Sacudir a água do capote
Não
precisamos de recuar muito no tempo para reconstruir a história. Há pouco mais
de um ano, fazia sentir-se por aí um clamor profundo para que se chamasse o
“FMI”. Era-nos dito que era a forma de colocar fim ao despautério governamental,
ao descontrolo das contas públicas e a solução para que se fizessem as reformas
necessárias, invariavelmente adiadas. Com o inestimável contributo do
Presidente da República, foi provocada uma crise política que tudo resolveria.
Pelo caminho, José Sócrates, ao mesmo tempo que se recusava a governar com o
FMI, negociava um pedido de resgate, envolvendo o PS num paradoxo insuperável,
também no médio prazo. No dia 5 de Maio, com, pasme-se, um governo
demissionário, o memorando era apresentado e ninguém se eximiu de assumir a sua
paternidade.
Eduardo
Catroga, numa memorável aparição televisiva, reclamava todos os louros do
programa e declarava desassombradamente que o PSD iria ser “muito mais radical no nosso programa do que a troika”. Para que não restassem dúvidas,
Passos Coelho, então candidato a primeiro-ministro, afirmaria que “o programa
do PSD está muito para além daquilo que a troika
propõe". Sócrates, empurrado pelas circunstâncias que já não
controlava, apresentava o memorando como bem menos agressivo do que a intenção
original da troika.
Sabemos hoje que o memorando tinha
metas para a consolidação orçamental inviáveis e assentava numa estratégia desligada
da realidade com um conjunto de condicionalismos devastadores. A ideia de
austeridade expansionista foi mais uma vez testada com o insucesso de sempre.

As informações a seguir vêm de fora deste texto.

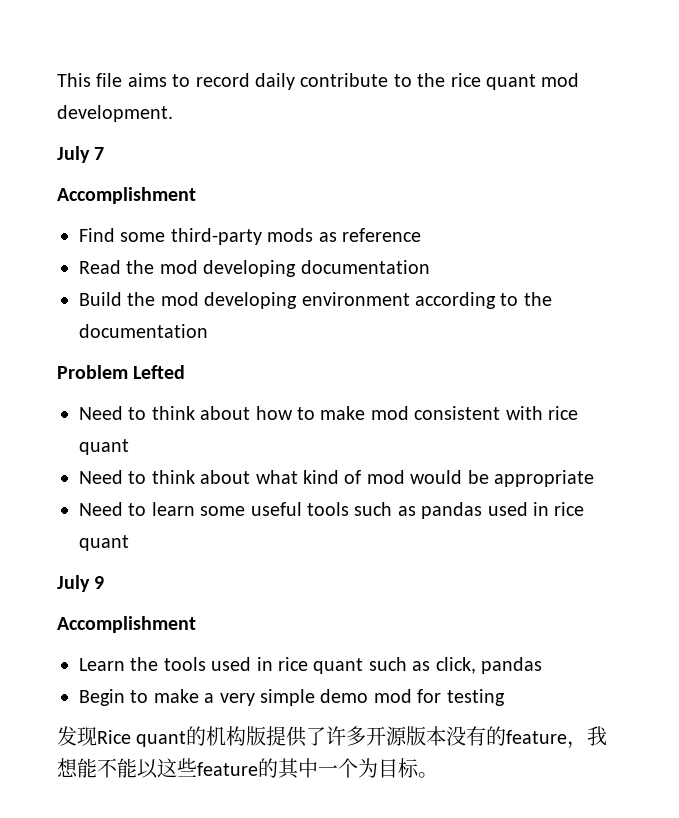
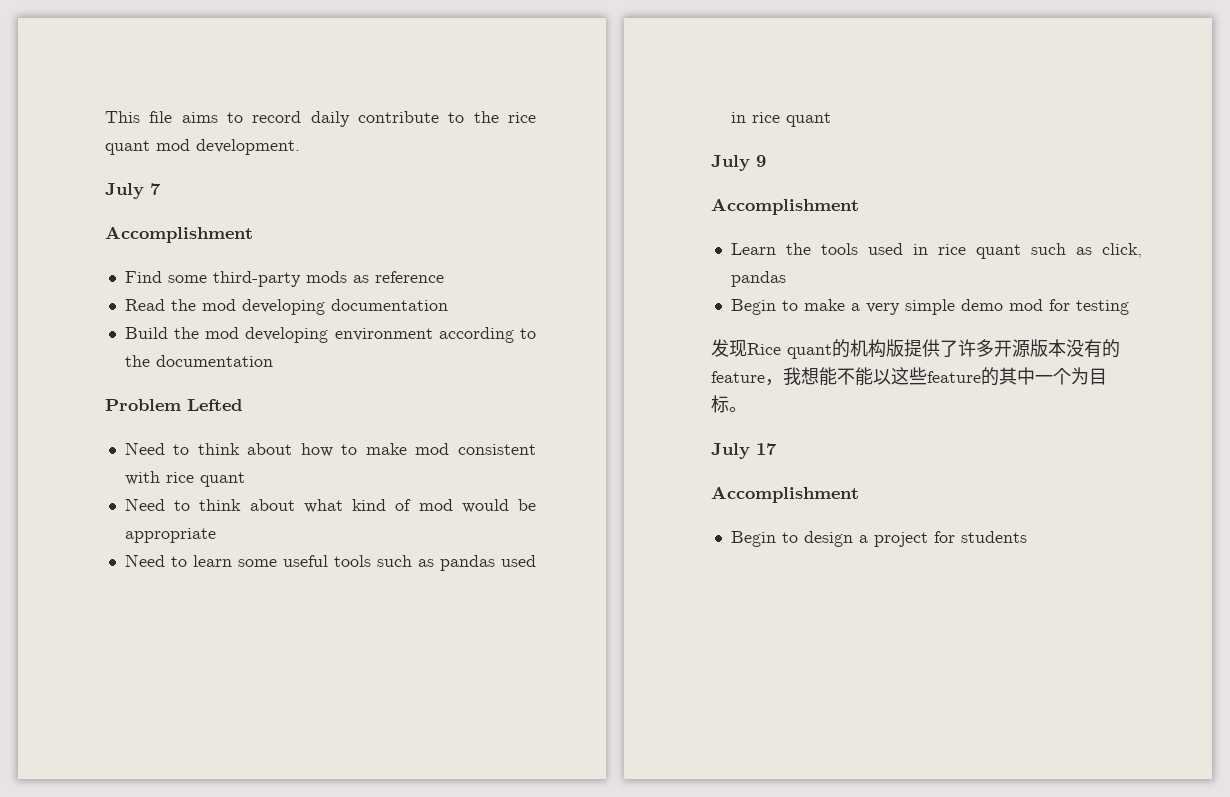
(438, 775) none -> [711,443,777,459] [711,486,859,503] [730,531,1027,547] // July 17 // Accomplishment // Begin to design a project for students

Contra todas as evidências e avisos, estrangulou-se a economia, fez-se colapsar
a procura interna, aumentou-se a pressão fiscal e o inevitável aconteceu: a
economia deprimiu, o desemprego aumentou para além das estimativas, a receita
fiscal ficou bem abaixo do orçamentado e a despesa com os estabilizadores
automáticos, pese embora todas as reformas, não parou de aumentar. No fim, sem
surpresas, mesmo com um ministro das Finanças completamente alinhado com o
pensamento mágico da troika, o défice
não será cumprido e a dívida continua a crescer. Claro que está tudo a correr
melhor do que o previsto, na visão lúcida de António Borges.
Chegados aqui, assistimos também à
repetição de um filme de péssima qualidade. A troika insiste no passa-culpas que sempre fez perante o seu
histórico de intervenções de insucesso e que é típico dos radicalismos
ideológicos: o problema nunca é da natureza do programa, mas do modo como é
aplicado. A declaração de que “este programa é do governo” vai nesse sentido. O
corolário lógico é claro: para a troika,
o programa grego está a falhar porque o governo não se empenhou o suficiente no
seu cumprimento, enquanto o programa português está a falhar porque o governo
se empenhou demasiadamente. Não se chega a perceber qual será a dose justa de
empenho necessária para que um programa deste tipo corra bem. Mas em algum
momento, a troika e os seus agentes
nacionais terão de ser seriamente avaliados.
artigo publicado no Expresso de 8 de Setembro.